飛騨の木工家具

飛騨の木工家具
飛騨における洋家具発祥の歴史は、大正9年に取り組んだ家具づくりが源である。当時未活用材であったブナ材の活用を考え、多くの困難を乗り越えて飛騨を一大家具産地に発展させた歴史がある。木材を蒸して曲げる方法を1837年頃に考え出したのはドイツ人の「ミハエル・トーネット」であった。世界各国に5,000万脚も販売したといわれる。 日本では明治末期にこの家具が輸入され、日本政府によって民間にこの曲木椅子の製作が奨励された。大正9年(1920)飛騨に伝わり、飛騨産業㈱の前身である中央木工㈱でブナ材での曲木家具づくりが始まった。しかし、商品化するためには大変な苦労と技術開発が求められた。戦時中は曲木技術が認められて木製落下タンク(増槽)の製造、木製飛行機を試作している。昭和24年対米輸出を再開。戦後初めて木製折畳椅子をアメリカへ輸出した。昭和30年代前半には、総販売の80.3%が対米輸出となった。昭和30年代後半、それまで順調に推移してきた輸出も鈍化し始めたため、国内販売に力を入れることとなった。

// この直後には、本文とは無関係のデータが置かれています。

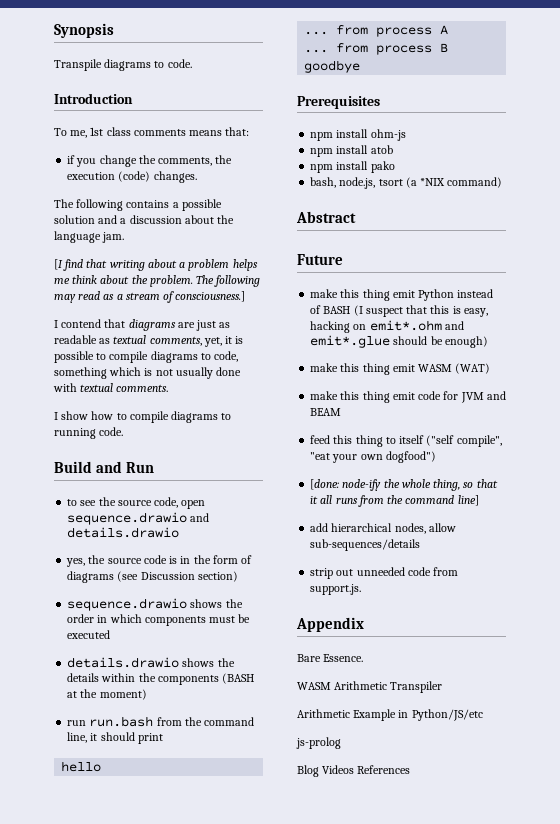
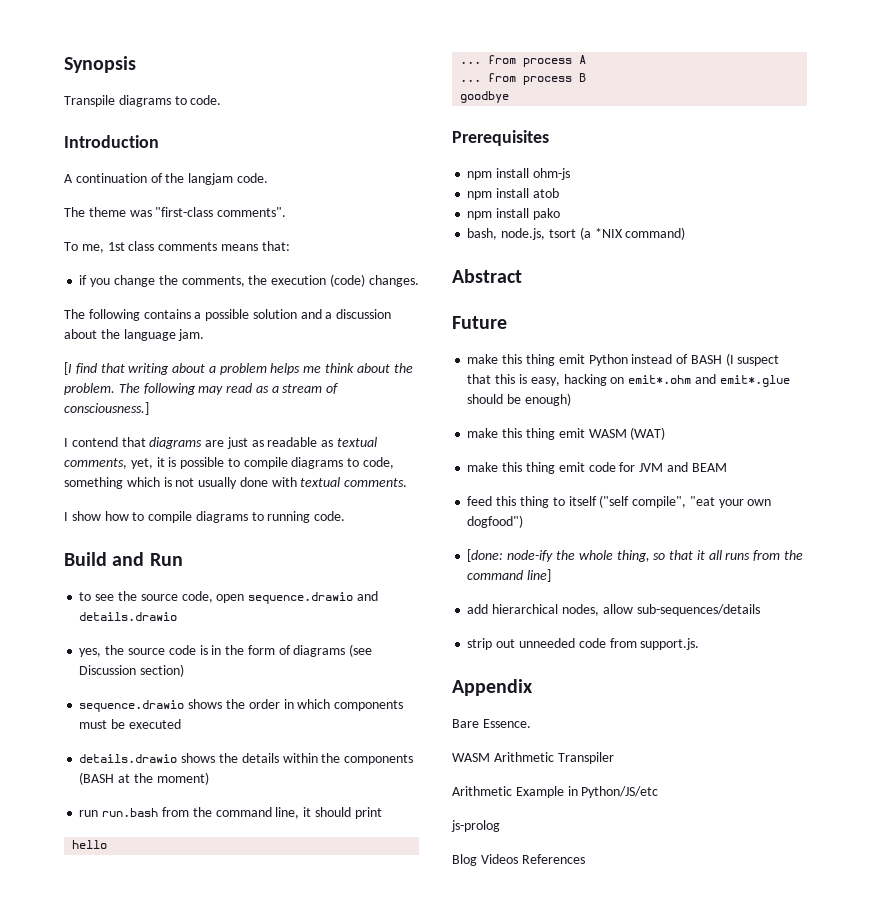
(133, 98) none -> [64,173,268,185] [64,207,287,217] // A continuation of the langjam code. // The theme was "first-class comments".

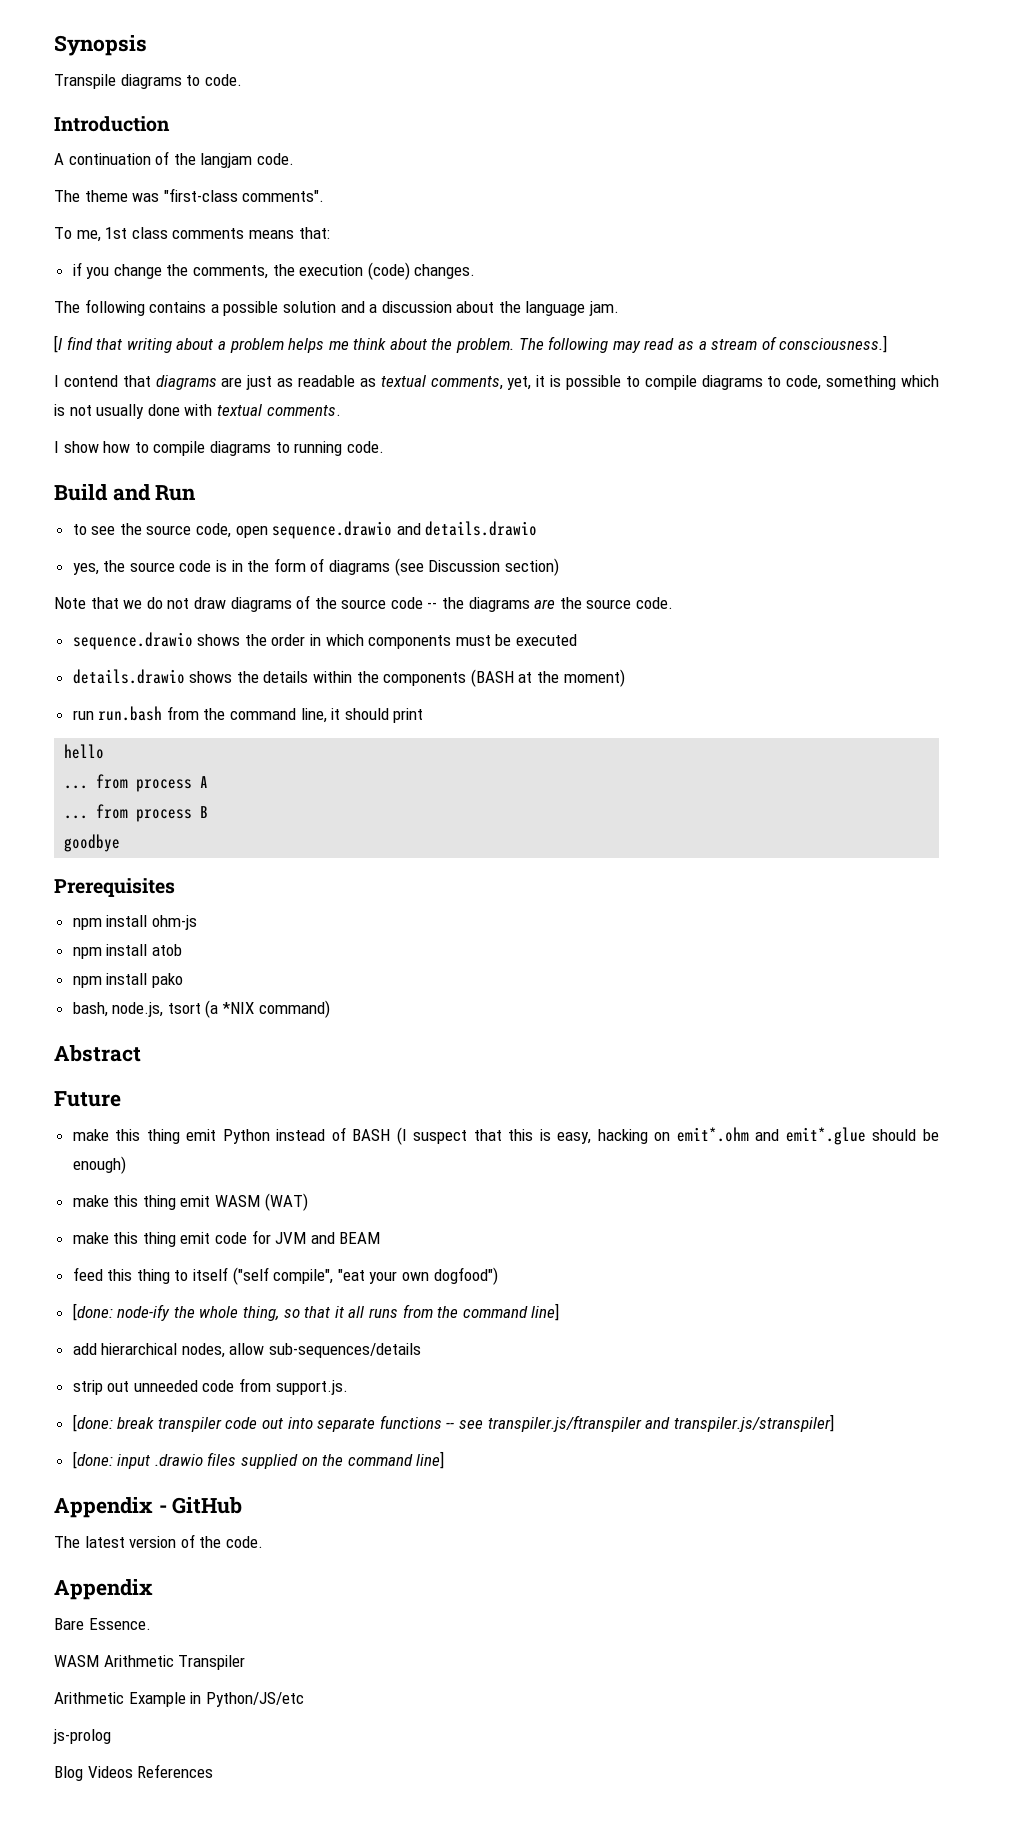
(185, 670) none -> [54,595,674,612] // Note that we do not draw diagrams of the source code -- the diagrams are the source code.
(700, 644) none -> [72,1414,834,1432] [72,1451,445,1469] [54,1497,243,1518] [54,1534,263,1548] // [done: break transpiler code out into separate functions -- see transpiler.js/ftranspiler and transpiler.js/stranspiler] // [done: input .drawio files supplied on the command line] // Appendix - GitHub // The latest version of the code.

40年代前半の「いざなぎ景気」に支えられ、飛騨の各社とも国内需要に急成長を遂げていった。昭和40年、「暮しの手帳社」の大橋社長、飛騨をこよなく愛し続けてきた花森安治編集長の肝いりで、東京・日本橋の三越百貨店で飛騨民芸協会主催の飛騨高山展が開催された。その折、匠の技を伝える飛騨の家具が大きな反響を呼び、連日の賑わいを見せた。